Qualsiasi forma di acquiescenza all'intimidazione provocherà a questo punto solo ulteriore intimidazione. Volenti o nolenti, voi avete una responsabilità enorme e un enorme potere. Il destino del discorso pubblico, lo stato di salute di questa repubblica è nelle vostre mani, che le opinioni che esprimete siano di destra o di sinistra.

Questo è il vostro momento e il destino che avete scelto. Affidiamo la continuazione della democrazia al vostro lavoro e contiamo sul potere della vostra penna. Milioni di persone guardano e aspettano in silenzio, tra frustrazione e speranza. Sperano che qualcuno difenda lo spirito e la
lettera della nostra Costituzione e sfidi le intimidazioni a cui siamo giornalmente sottoposti nel nome della sicurezza nazionale e di un concetto distorto di patriottismo.

Il nostro riconoscimento dell'inalienabile diritto al dissenso, alla messa in discussione dei nostri governanti e alla critica del loro operato definisce la nostra stessa identità. Consentire che questi diritti ci vengano sottratti per paura, punire le persone per le loro convinzioni, limitare l'accesso ai mezzi di comunicazione di chi sostiene opinioni discordanti, significa riconoscere la sconfitta della nostra democrazia.

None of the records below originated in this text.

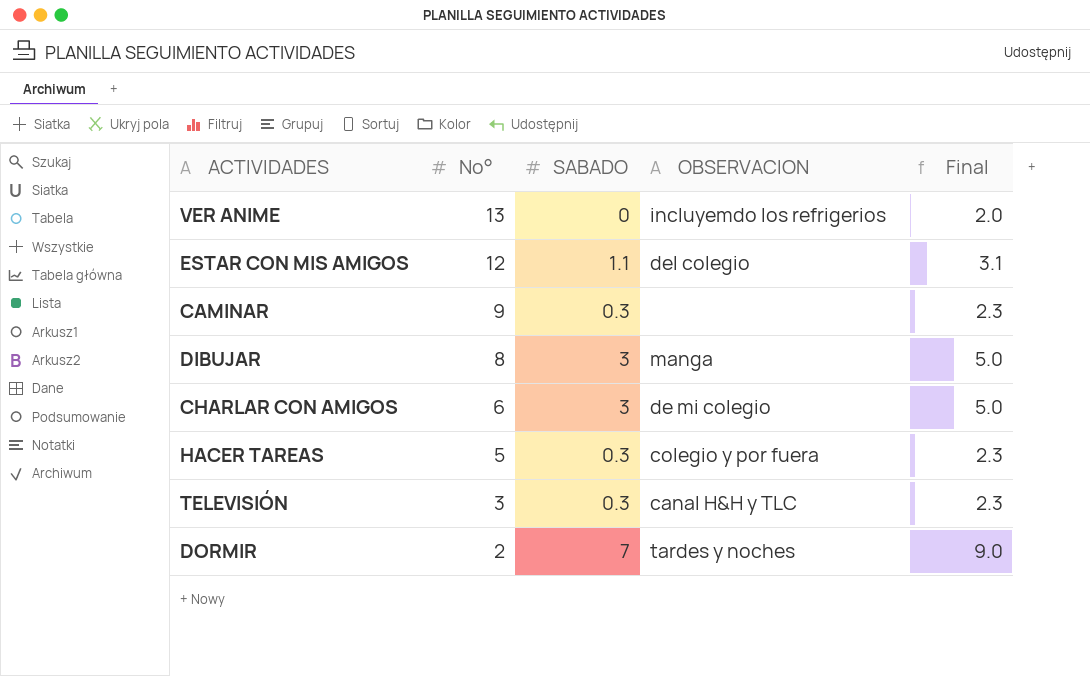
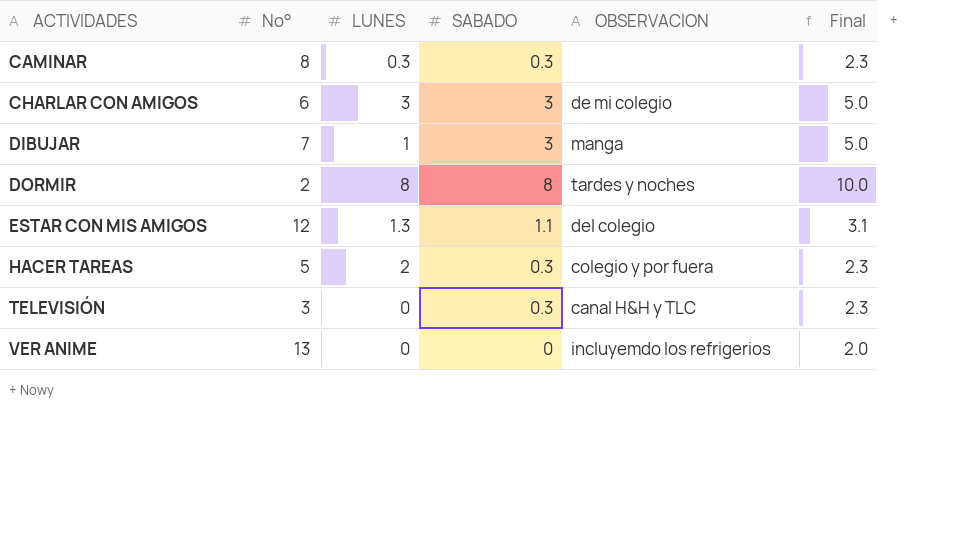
row order: No° descending -> ACTIVIDADES ascending
column LUNES | position: none -> 3
CAMINAR | No°: 9 -> 8
DIBUJAR | No°: 8 -> 7
DORMIR | SABADO: 7 -> 8
DORMIR | Final: 9.0 -> 10.0

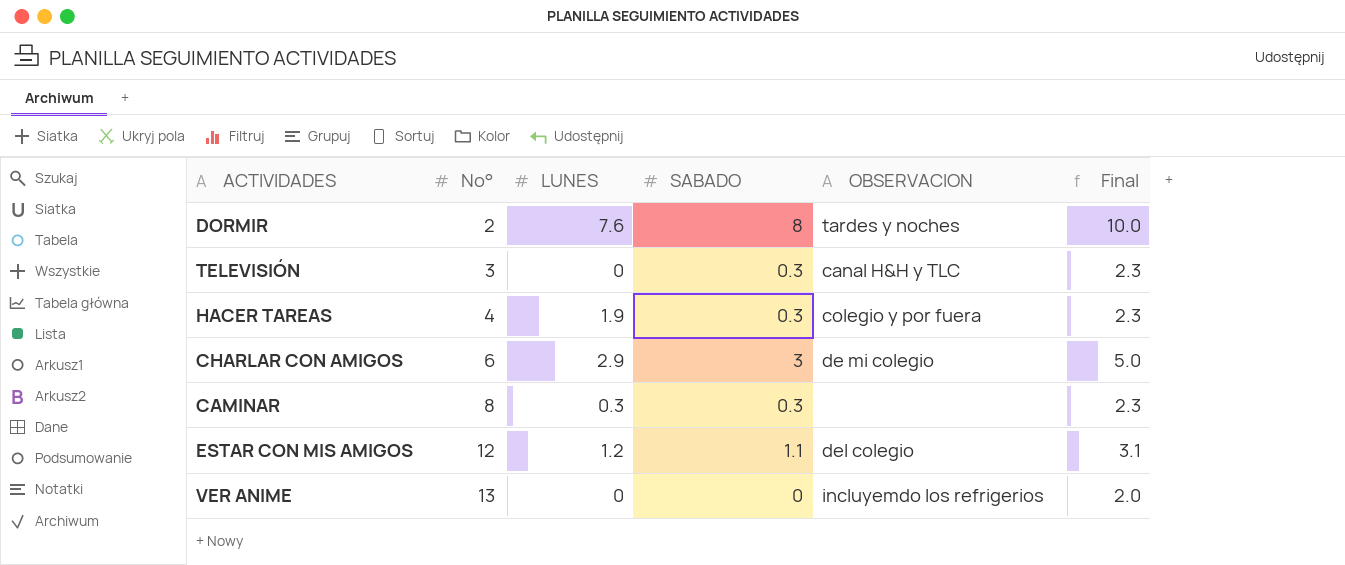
row order: ACTIVIDADES ascending -> No° ascending
row DIBUJAR: 7 | 1 | 3 | manga | 5.0 -> none
DORMIR | LUNES: 8 -> 7.6
HACER TAREAS | No°: 5 -> 4
HACER TAREAS | LUNES: 2 -> 1.9
CHARLAR CON AMIGOS | LUNES: 3 -> 2.9
ESTAR CON MIS AMIGOS | LUNES: 1.3 -> 1.2

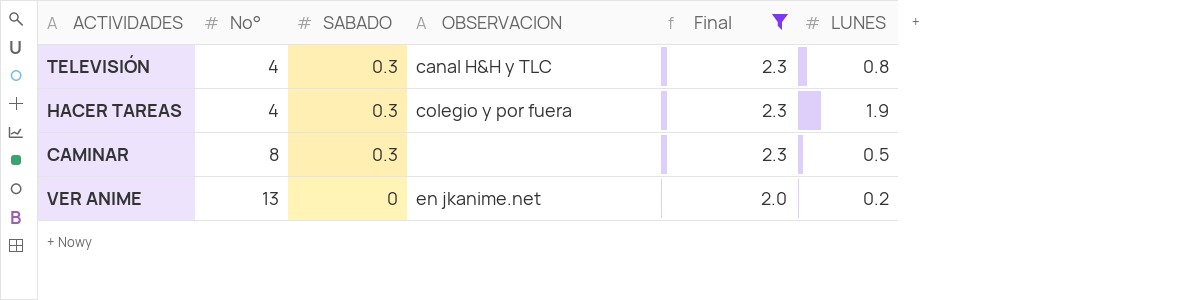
filter: none -> Final <= 2.3
column LUNES | position: 3 -> 6
TELEVISIÓN | No°: 3 -> 4
TELEVISIÓN | LUNES: 0 -> 0.8
CAMINAR | LUNES: 0.3 -> 0.5
VER ANIME | OBSERVACION: incluyemdo los refrigerios -> en jkanime.net
VER ANIME | LUNES: 0 -> 0.2

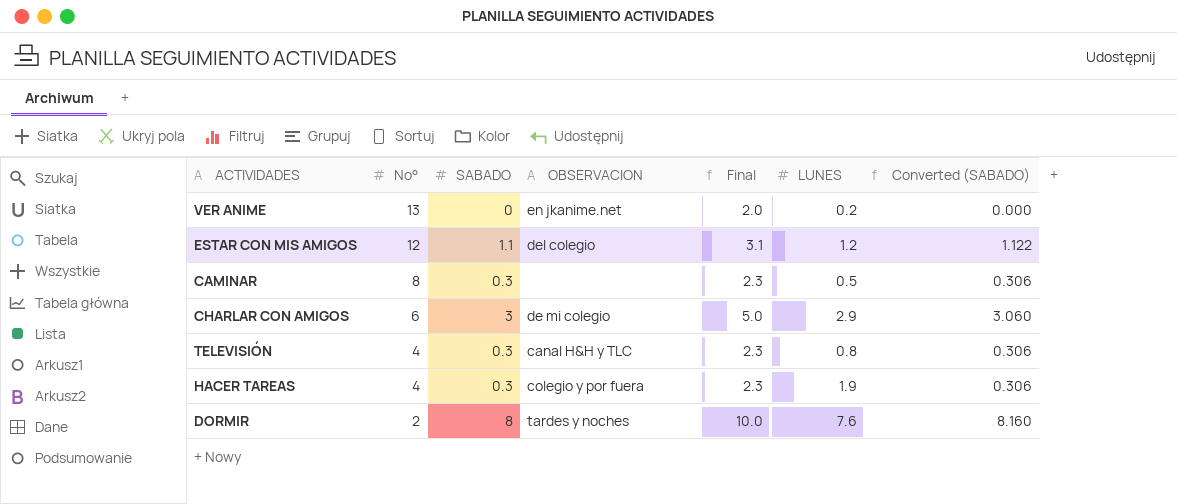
filter: Final <= 2.3 -> none
row order: No° ascending -> No° descending
column Converted (SABADO) | formula: none -> [SABADO] * 1.02

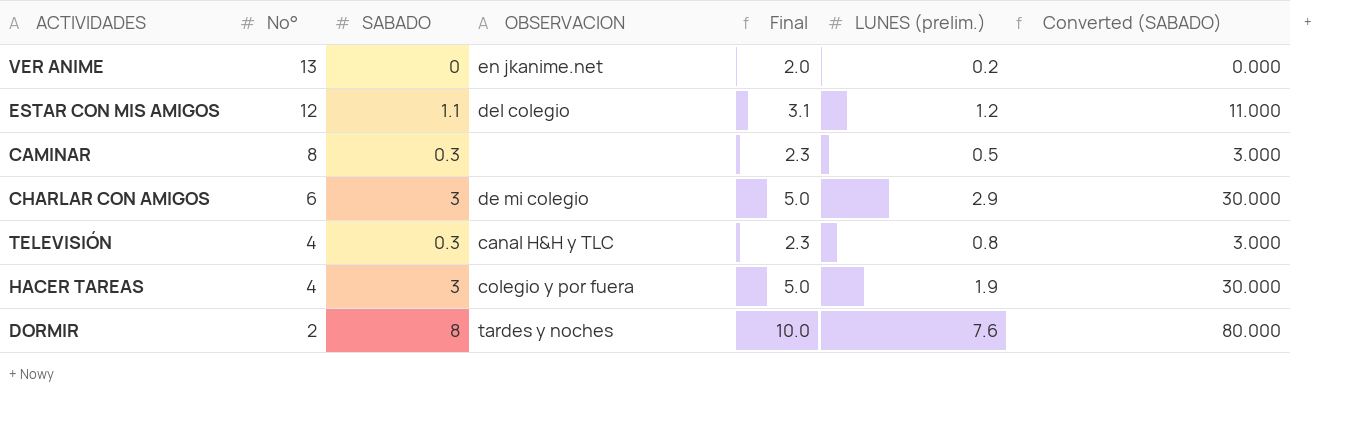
column name: LUNES -> LUNES (prelim.)
column Converted (SABADO) | formula: [SABADO] * 1.02 -> [SABADO] * 10
HACER TAREAS | SABADO: 0.3 -> 3
HACER TAREAS | Final: 2.3 -> 5.0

Questi tempi ci pongono davanti a una sfida. C'è un'ondata di odio che tenta di dividerci, destra e sinistra, favorevoli e contrari alla guerra. Nel nome di mio nipote undicenne e di tutte le altre vittime più o meno note di questo clima di paura, ostile e sterile, cerchiamo di ritrovare i nostri valori comuni. Celebriamo insieme questo grande e glorioso esperimento, sopravvissuto per 227 anni. A tal fine dobbiamo onorare i principi che ci uniscono e difenderli senza abbassare la guardia. Come la libertà, il Primo Emendamento e, perché no, il baseball.